Why It Matters
As colleges and universities nationwide wrestle with how to respond to artificial intelligence in the classroom, new research out of Vermont offers data that complicates simple narratives around either banning or embracing the technology. The findings suggest that blanket policies may inadvertently disadvantage students who use AI responsibly.
What Happened
Germán Reyes, an assistant economics professor at Middlebury College in Vermont, and his colleague Zara Contractor carried out a two-part study examining how students actually use AI for academic work and what effect that use has on their learning outcomes.
The first phase was a survey conducted between December 2024 and February 2025, in which Middlebury students were asked about their AI habits in academic settings. The researchers cross-checked those survey responses with data from Anthropic, the company behind the Claude AI platform, using records tied to college email addresses. They also compared the Middlebury results to broader data drawn from more than 50 countries.
The second phase, run in spring 2025, was a controlled experiment. Participants were randomly divided into two groups — one had access only to standard online tools, while the other could also use AI. Both groups researched topics including CRISPR gene-editing technology and wrote essays. A week later, participants returned to write a second essay on the same subject and take a test, this time without any tools.
Reyes and Contractor categorized student behavior into two distinct patterns: augmentation, where students used AI to deepen their understanding of material, and automation, where students delegated the work to AI rather than engaging with it themselves.
By the Numbers
80% of Middlebury students reported using AI for academic purposes, according to the survey. Roughly 70% of participants in the AI-enabled group adopted the tool during the experiment.

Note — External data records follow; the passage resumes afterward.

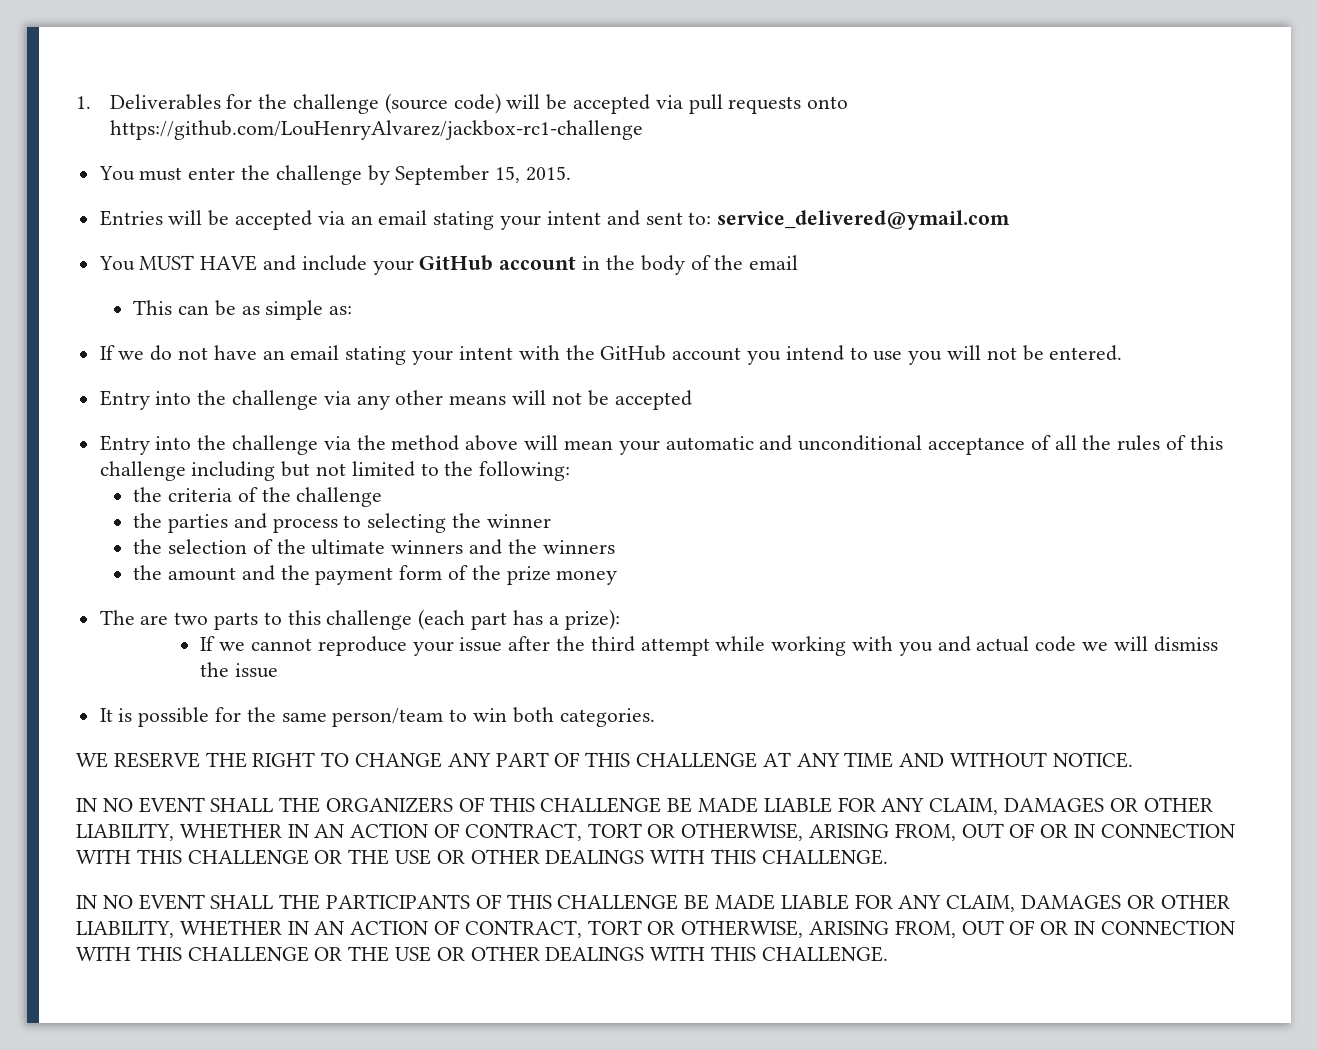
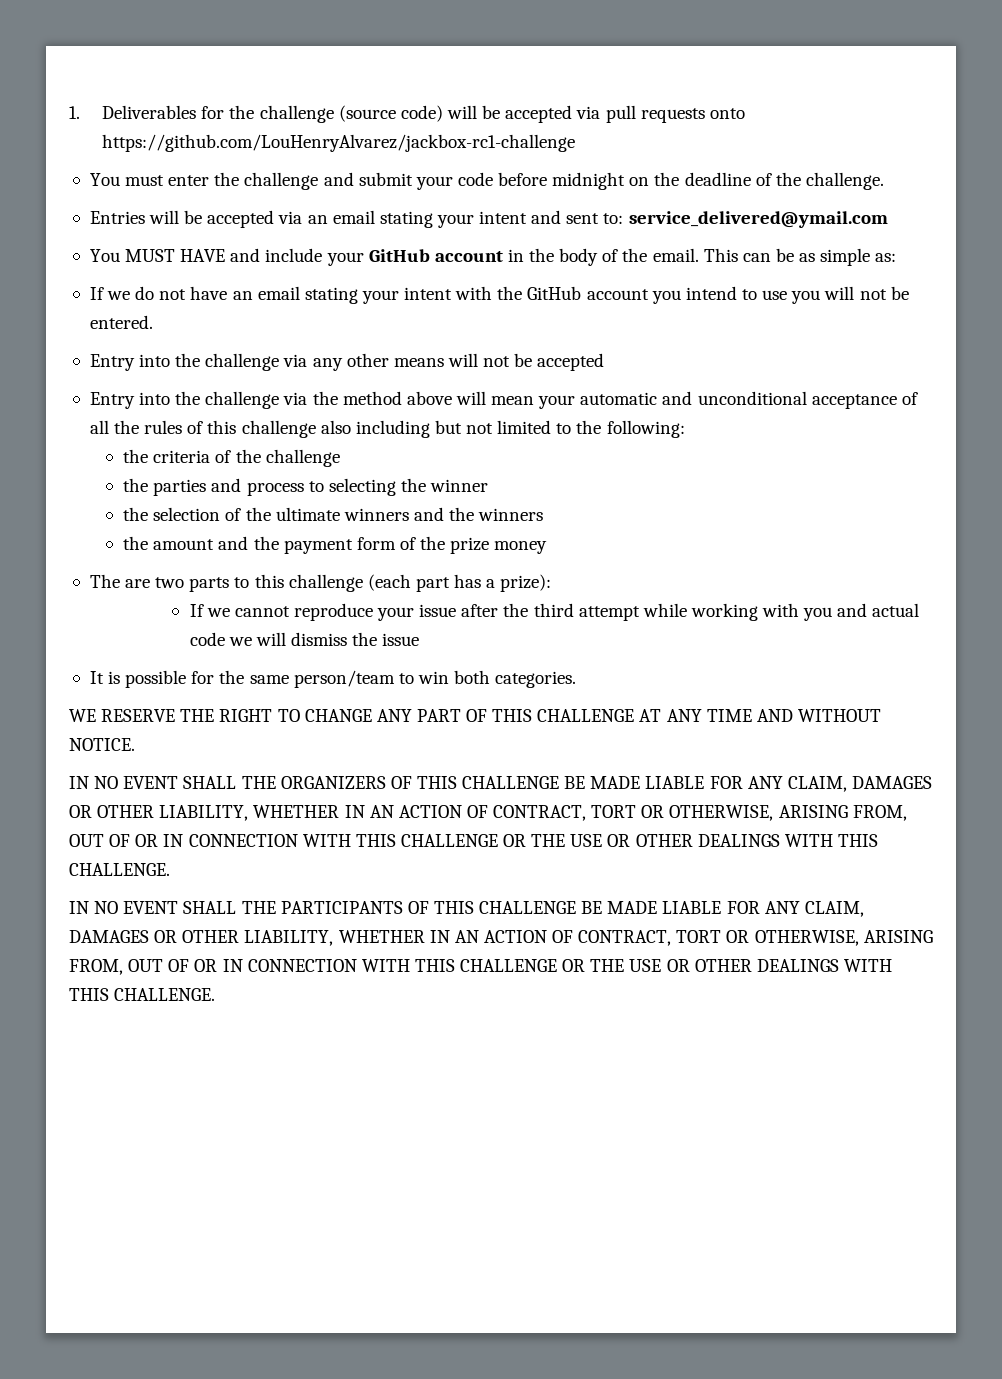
- You must enter the challenge by September 15, 2015.
+ You must enter the challenge and submit your code before midnight on the deadline of the challenge.
- You MUST HAVE and include your GitHub account in the body of the email
- This can be as simple as:
+ You MUST HAVE and include your GitHub account in the body of the email. This can be as simple as:
- Entry into the challenge via the method above will mean your automatic and unconditional acceptance of all the rules of this challenge including but not limited to the following:
+ Entry into the challenge via the method above will mean your automatic and unconditional acceptance of all the rules of this challenge also including but not limited to the following:

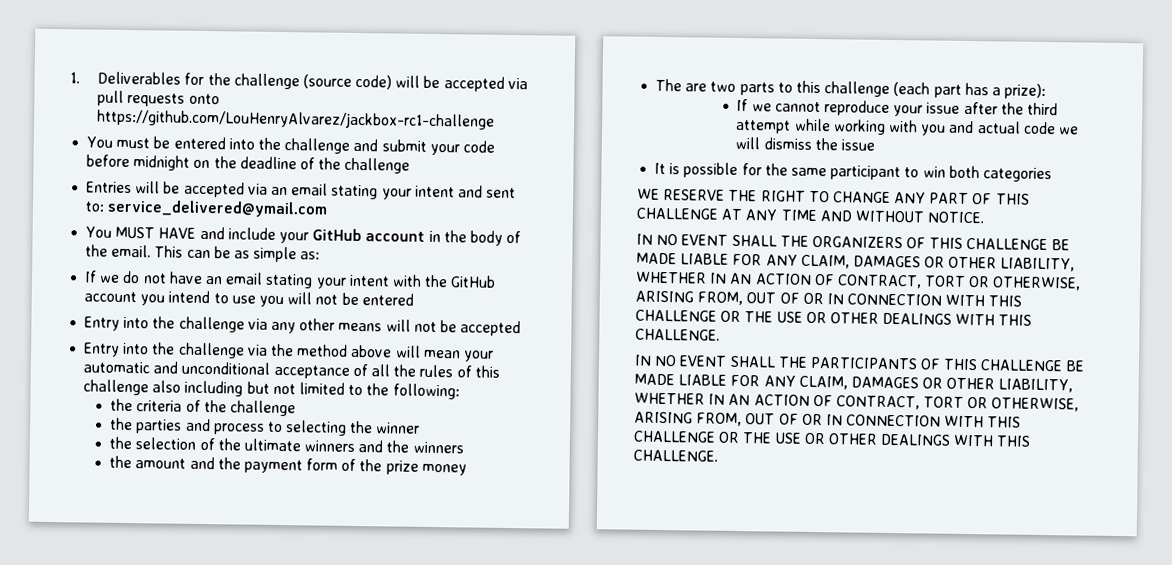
- You must enter the challenge and submit your code before midnight on the deadline of the challenge.
+ You must be entered into the challenge and submit your code before midnight on the deadline of the challenge
- If we do not have an email stating your intent with the GitHub account you intend to use you will not be entered.
+ If we do not have an email stating your intent with the GitHub account you intend to use you will not be entered
- It is possible for the same person/team to win both categories.
+ It is possible for the same participant to win both categories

The results diverged sharply based on how students used it. Automation users produced notably stronger first essays but performed significantly worse than their peers on the second essay and the no-tool test — suggesting short-term gains at the expense of actual learning. Augmentation users showed a more modest lift in the first round but demonstrated stronger retention and performance in the second round, when tools were removed.
Reyes has secured funding to repeat the survey in 2026, with additional questions incorporated to refine the research.
Key Takeaway
The distinction between augmentation and automation is central to what the researchers say institutions should consider before setting policy. Reyes argued that a blanket prohibition could penalize students who are genuinely using AI to learn more effectively. “If some students are using it to learn more and you decide to ban AI because you think it has no room in college to help students learn, then you’re inadvertently going to be harming students who benefit from the tool,” he said.
On the automation side, the tradeoff is equally clear. “When you have access to the tool and use it to do the work for you, that provides large, short-term gains,” Reyes noted. “But that comes at the cost of lower learning in the long run.”
Zoom Out
The Middlebury findings arrive as institutions across the country are still searching for a coherent framework for AI in higher education. Some have moved toward outright bans; others have encouraged integration. The study’s data — validated against global figures and cross-referenced with usage records from an AI developer — adds empirical weight to a debate that has largely been driven by instinct and anecdote.
Vermont’s technology sector has been growing in parallel, with companies like Beta Technologies attracting skilled workers from smaller regional aviation firms, illustrating a broader pattern of AI and advanced technology reshaping both industry and education in the state.
What’s Next
Reyes plans to conduct a follow-up survey in 2026 with expanded questions, building on the initial findings. The next phase is expected to shed additional light on whether patterns in AI use are shifting as the technology becomes more embedded in academic life, and whether the augmentation-versus-automation divide holds across different disciplines and student populations.